## Task brief
For the records below, the count of lines that hold "mapper" is required; give only that number.

## Supplied records

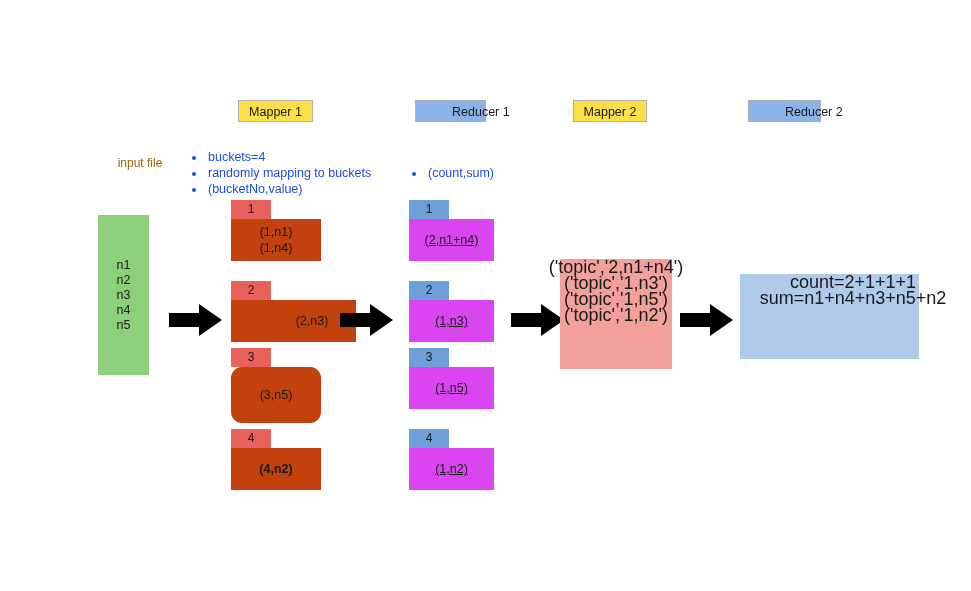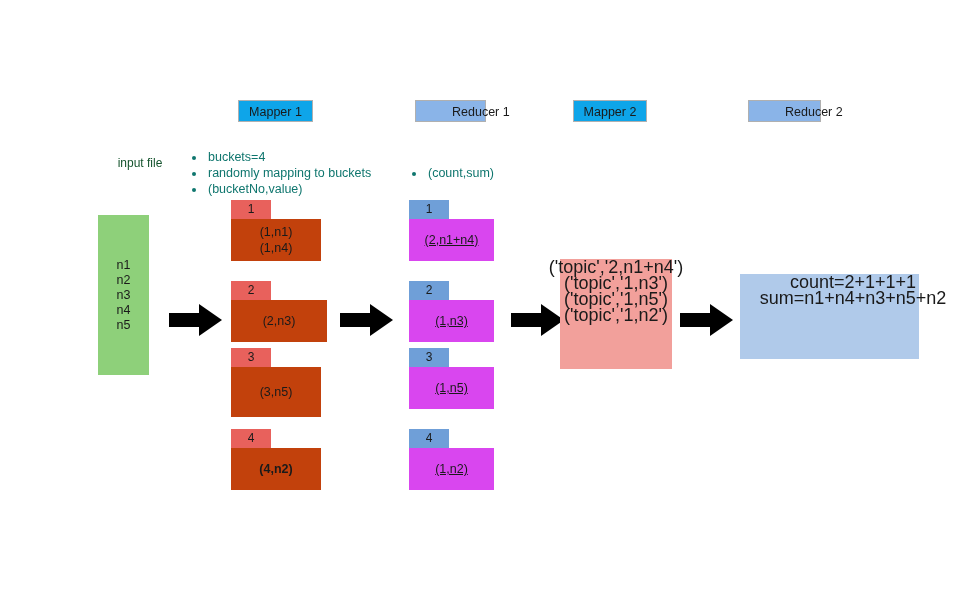--- a/index.html
+++ b/index.html
@@ -31,7 +31,7 @@
     box-sizing: border-box;
     white-space: nowrap;
   }
-  .phase-mapper  { background: #0ea5e9; }
+  .phase-mapper  { background: #fde047; }
   .phase-reducer { background: #8ab4e8; padding-left: 36px; }
 
   

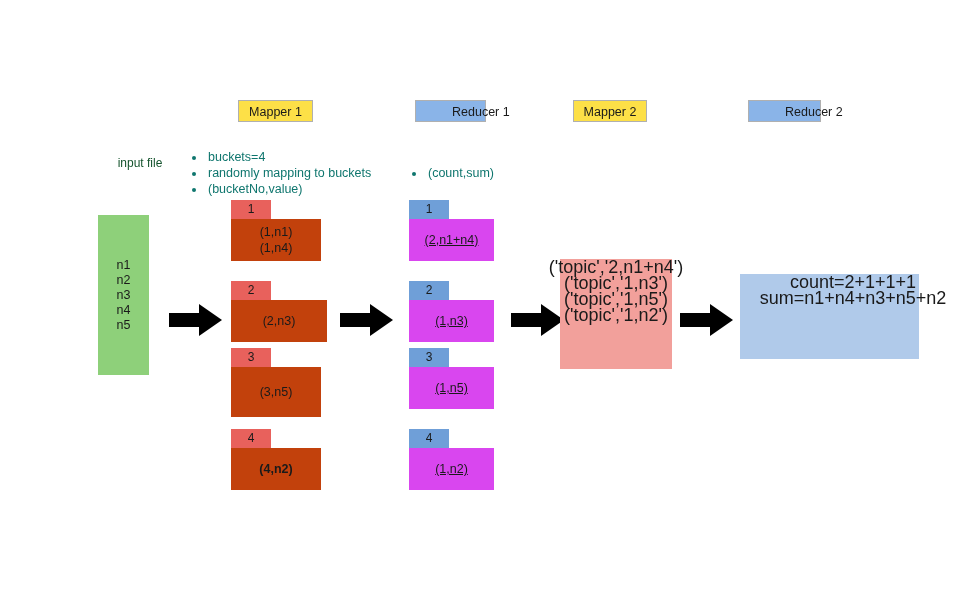--- a/index.html
+++ b/index.html
@@ -40,7 +40,7 @@
     font-size: 12px;
     line-height: 15px;
     text-align: center;
-    color: #14532d;
+    color: #a16207;
   }
   ul.bullets {
     position: absolute;

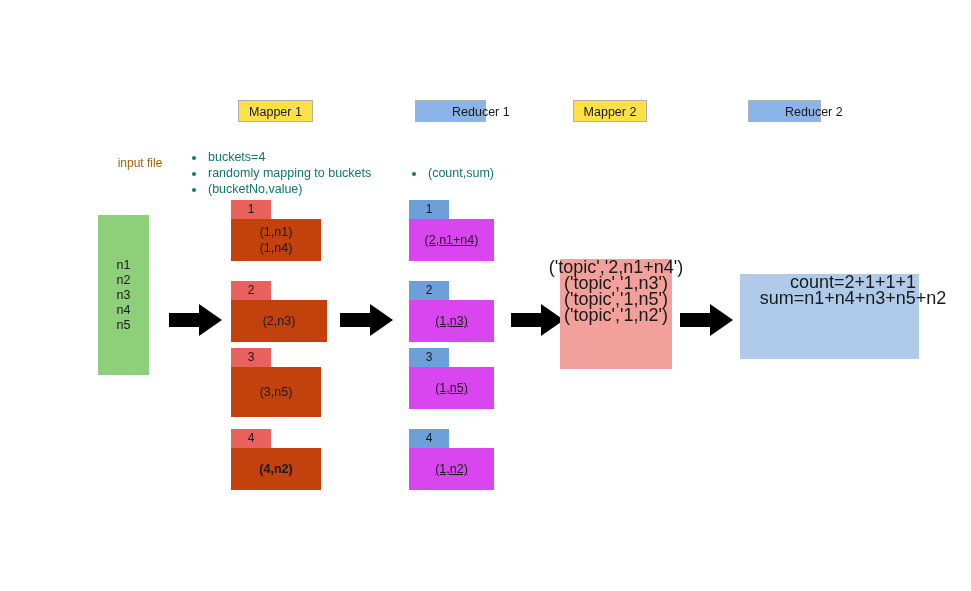--- a/index.html
+++ b/index.html
@@ -49,7 +49,7 @@
     list-style: disc;
     font-size: 12.5px;
     line-height: 16px;
-    color: #0f766e;
+    color: #1d4ed8;
   }
   ul.bullets li { padding-left: 2px; }
 

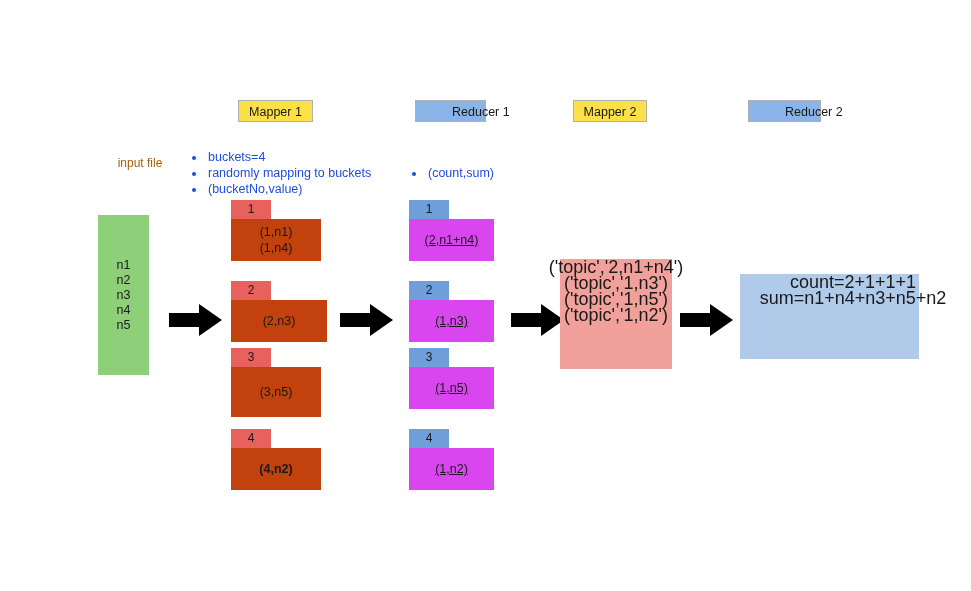--- a/index.html
+++ b/index.html
@@ -166,7 +166,7 @@
 
   <div class="folder folder-red" style="left:231px; top:281px; width:90px; height:61px;">
     <div class="tab">2</div>
-    <div class="body" style="width:96px; height:42px;">(2,n3)</div>
+    <div class="body" style="width:88px; height:42px;padding-left:37px;">(2,n3)</div>
   </div>
 
   <div class="folder folder-red" style="left:231px; top:348px; width:90px; height:61px;">

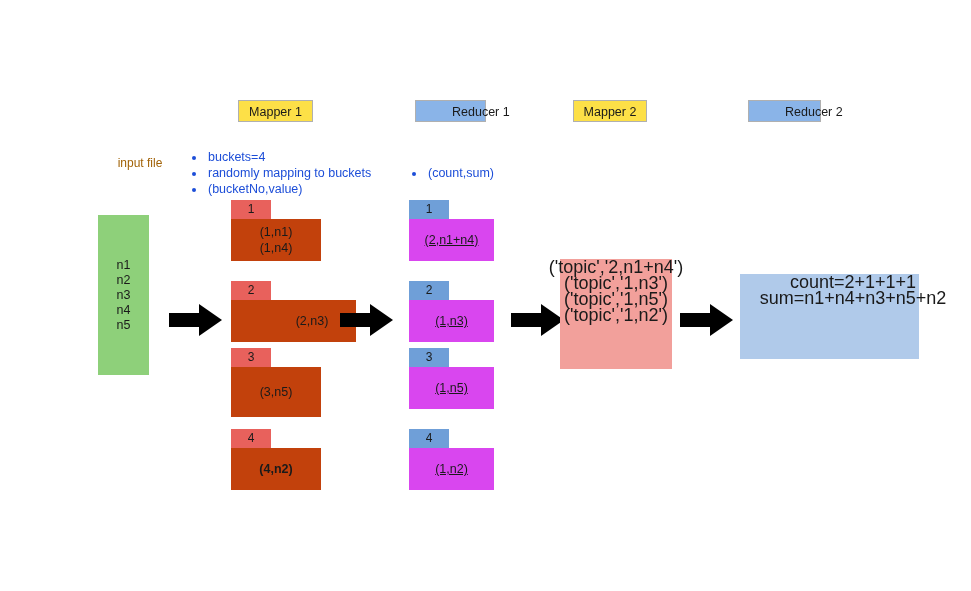--- a/index.html
+++ b/index.html
@@ -171,7 +171,7 @@
 
   <div class="folder folder-red" style="left:231px; top:348px; width:90px; height:61px;">
     <div class="tab">3</div>
-    <div class="body" style="width:90px; height:50px;">(3,n5)</div>
+    <div class="body" style="width:90px; height:56px;border-radius:11px;">(3,n5)</div>
   </div>
 
   <div class="folder folder-red" style="left:231px; top:429px; width:90px; height:61px;">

## Worked solution
2